Hi,
I need help writing a regex which must anonymize email address which doesn't below to the company domain. I already did some tests but with no success. Please find below the regex I tried:
^(.*)(?:(?<!\S)(\w[\w\-\.]+@domain.com))(.*)$
So the aim of the regex is to have all the email addresses external of the company anonymized and keep in clear text the internal email addresses.
Can someone help with that?
Thanks!!!
This pages walks you through everything except building the RegEx:
http://docs.splunk.com/Documentation/Splunk/5.0/Data/Anonymizedatausingconfigurationfiles
Try this for a RegEx:
[A-z0-9._%+-]+@[A-z0-9.-]+\.[A-z]{2,63}(?<!@YourCompanyDomainHere.com)(?:[^A-z]|$)
This will match all email addresses EXCEPT for those matching anyuser@YourCompanyDomainHere.com
.
This pages walks you through everything except building the RegEx:
http://docs.splunk.com/Documentation/Splunk/5.0/Data/Anonymizedatausingconfigurationfiles
Try this for a RegEx:
[A-z0-9._%+-]+@[A-z0-9.-]+\.[A-z]{2,63}(?<!@YourCompanyDomainHere.com)(?:[^A-z]|$)
This will match all email addresses EXCEPT for those matching anyuser@YourCompanyDomainHere.com
.
Works fine!! Awesome!
Would you know how to do to use it for multiple domain names?
I tried with two SECCMD but doesn't work as the second one overwrites the first one.
The answer I gave would work fine with multiple domains but I like woodcocks regex. So try adding an or "|"
Thanks guys!
Like this:
[A-z0-9._%+-]+@[A-z0-9.-]+\.[A-z]{2,63}(?<!@(?:YourCompanyDomainHere.com|OtherCompany.org|AndOnAndOn.etc))(?:[^A-z]|$)
Since you'll use props, i recommend this multi step approach:
1st change the format of the company domain, 2nd redact every email address that matches standard email format, then change company domain back to correct format:
[sourcetype]
SEDCMD-aaa=s/@company\.org/ at company.org/g
SEDCMD-bbb=s/(\w+)@(\w+)/****@\2/g
SEDCMD-ccc=s/ at /@/g
You'll note my regex in SEDCMD-bbb is not perfect for email matching, but puts you on the right track.
I also tested your solution, works fine as well. Thanks!

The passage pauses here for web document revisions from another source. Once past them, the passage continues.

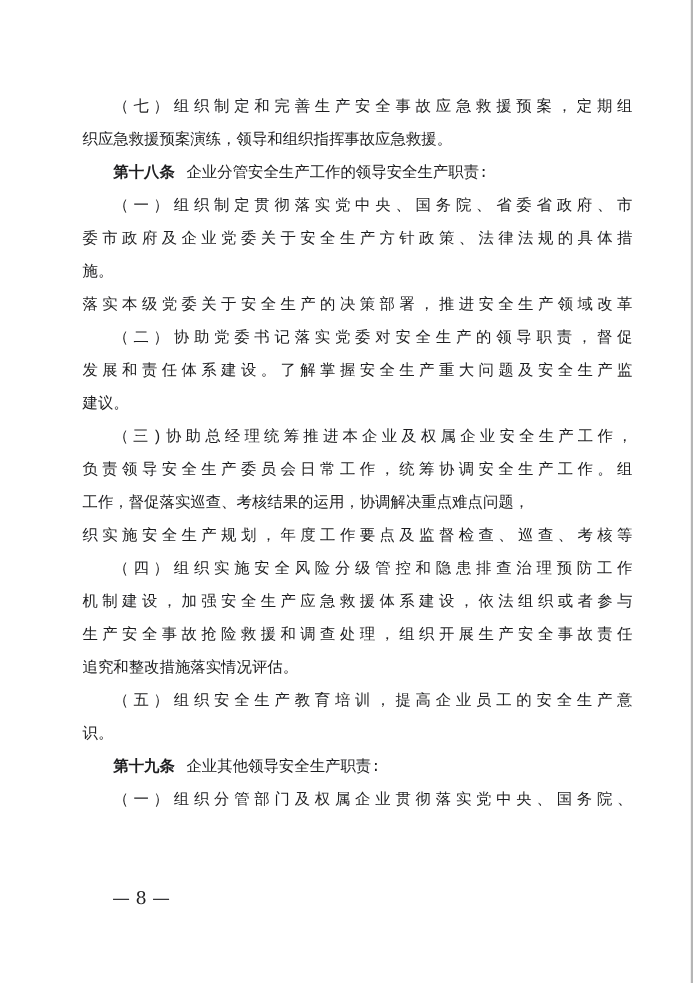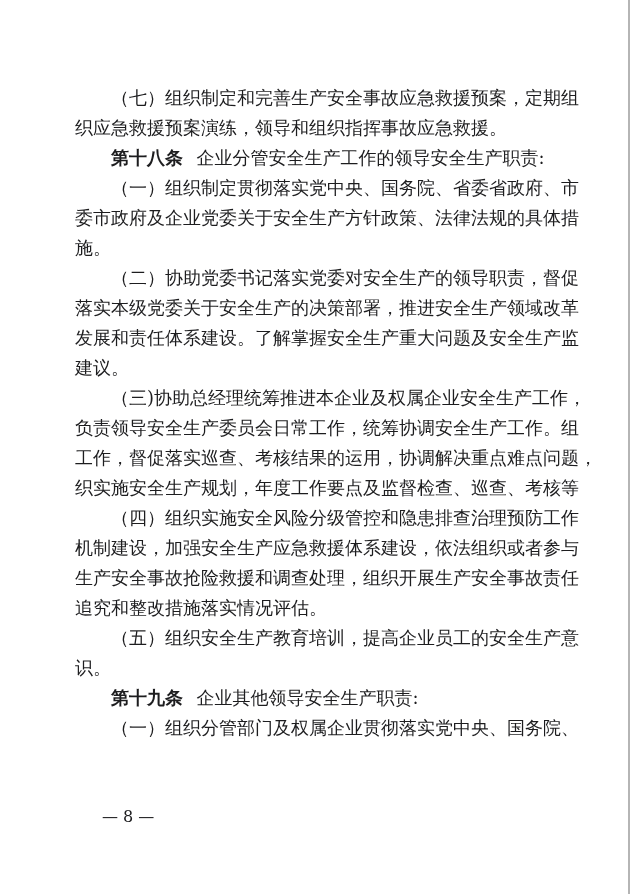--- a/index.html
+++ b/index.html
@@ -21,23 +21,24 @@
   .textblock {
     position: absolute;
     left: 75px;
     top: 83px;
     width: 500px;
   }
   .line {
     width: 500px;
     height: 30px;
     line-height: 30px;
-    font-size: 18px;
+    font-size: 14px;
     white-space: nowrap;
     letter-spacing: 0;
+    font-family: Liberation Mono, monospace;
   }
   .line.justify {
     text-align: justify;
     text-align-last: justify;
   }
   .line.first {
     text-indent: 2em;
   }
   .art-num {
     font-weight: bold;
@@ -72,22 +73,22 @@
 
     <div class="line first justify">（七）组织制定和完善生产安全事故应急救援预案，定期组</div>
     <div class="line">织应急救援预案演练，领导和组织指挥事故应急救援。</div>
 
     <div class="line first"><span class="art-num">第十八条</span><span class="art-title">企业分管安全生产工作的领导安全生产职责:</span></div>
 
     <div class="line first justify">（一）组织制定贯彻落实党中央、国务院、省委省政府、市</div>
     <div class="line justify">委市政府及企业党委关于安全生产方针政策、法律法规的具体措</div>
     <div class="line">施。</div>
 
+    <div class="line justify">落实本级党委关于安全生产的决策部署，推进安全生产领域改革</div>
     <div class="line first justify">（二）协助党委书记落实党委对安全生产的领导职责，督促</div>
-    <div class="line justify">落实本级党委关于安全生产的决策部署，推进安全生产领域改革</div>
     <div class="line justify">发展和责任体系建设。了解掌握安全生产重大问题及安全生产监</div>
     <div class="line">建议。</div>
 
     <div class="line first justify">（三)协助总经理统筹推进本企业及权属企业安全生产工作，</div>
     <div class="line justify">负责领导安全生产委员会日常工作，统筹协调安全生产工作。组</div>
     <div class="line">工作，督促落实巡查、考核结果的运用，协调解决重点难点问题，</div>
     <div class="line justify">织实施安全生产规划，年度工作要点及监督检查、巡查、考核等</div>
 
     <div class="line first justify">（四）组织实施安全风险分级管控和隐患排查治理预防工作</div>
     <div class="line justify">机制建设，加强安全生产应急救援体系建设，依法组织或者参与</div>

I gave regex hell and couldn't make it work for nothing. Woodcocks regex works in my limited testing but I was also able to find an "all inclusive" email address detecting regex that was over 4000 characters long. So i don't believe there is a perfect one-liner regex for this problem & would recommend the multi step approach instead.
Yes, RegEx for email is complicated.
I'm still amazed with what you crafted there!
It is all in the negative look-behind. RegEx is powerful, for sure.
Will you do this with inline search or on ingestion?
I will setup that in transforms.conf and props.conf
See if this works
[^@]+@(?!internaldomain)(?<e>.*)